--- WORK INSTRUCTIONS ---
Among the records below, one line contains "- Successfully implemented"; copy that line and all that follow it, exactly as written.

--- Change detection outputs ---

= Beginning of Section =

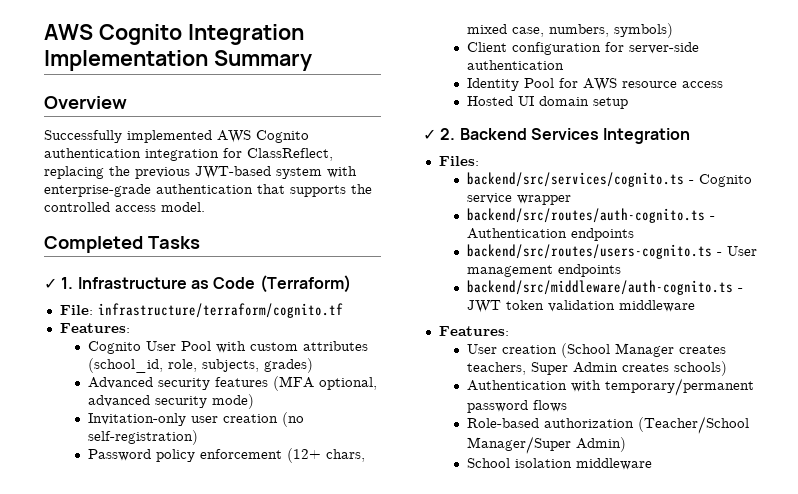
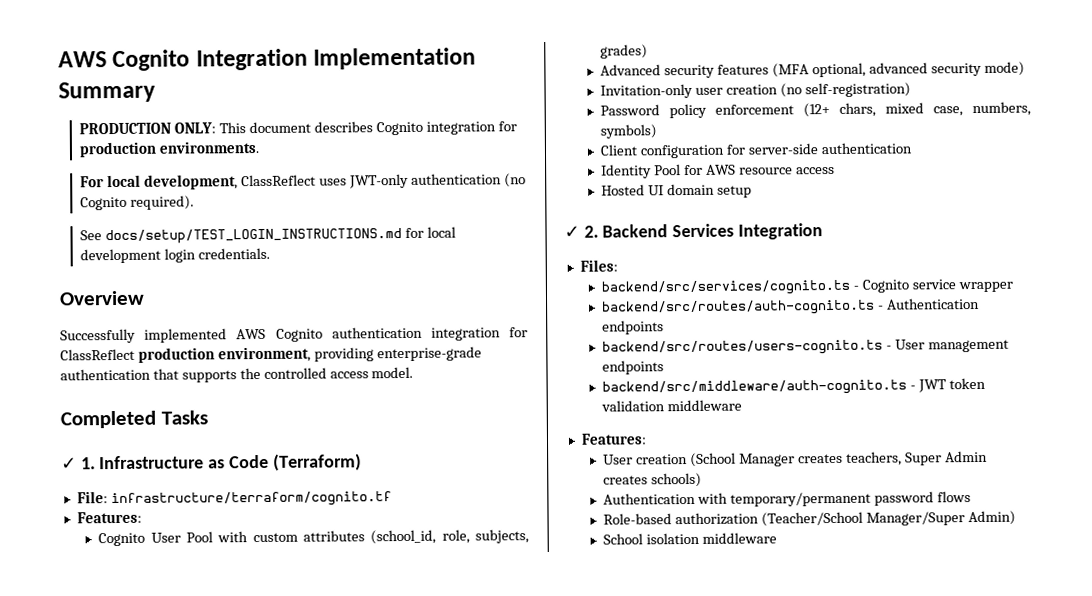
+ PRODUCTION ONLY: This document describes Cognito integration for production environments.
+ For local development, ClassReflect uses JWT-only authentication (no Cognito required).
+ See docs/setup/TEST_LOGIN_INSTRUCTIONS.md for local development login credentials.
- Successfully implemented AWS Cognito authentication integration for ClassReflect, replacing the previous JWT-based system with enterprise-grade authentication that supports the controlled access model.
+ Successfully implemented AWS Cognito authentication integration for ClassReflect production environment, providing enterprise-grade authentication that supports the controlled access model.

= End of Section =

--- EXERCISE OUTPUT ---
- Successfully implemented AWS Cognito authentication integration for ClassReflect, replacing the previous JWT-based system with enterprise-grade authentication that supports the controlled access model.
+ Successfully implemented AWS Cognito authentication integration for ClassReflect production environment, providing enterprise-grade authentication that supports the controlled access model.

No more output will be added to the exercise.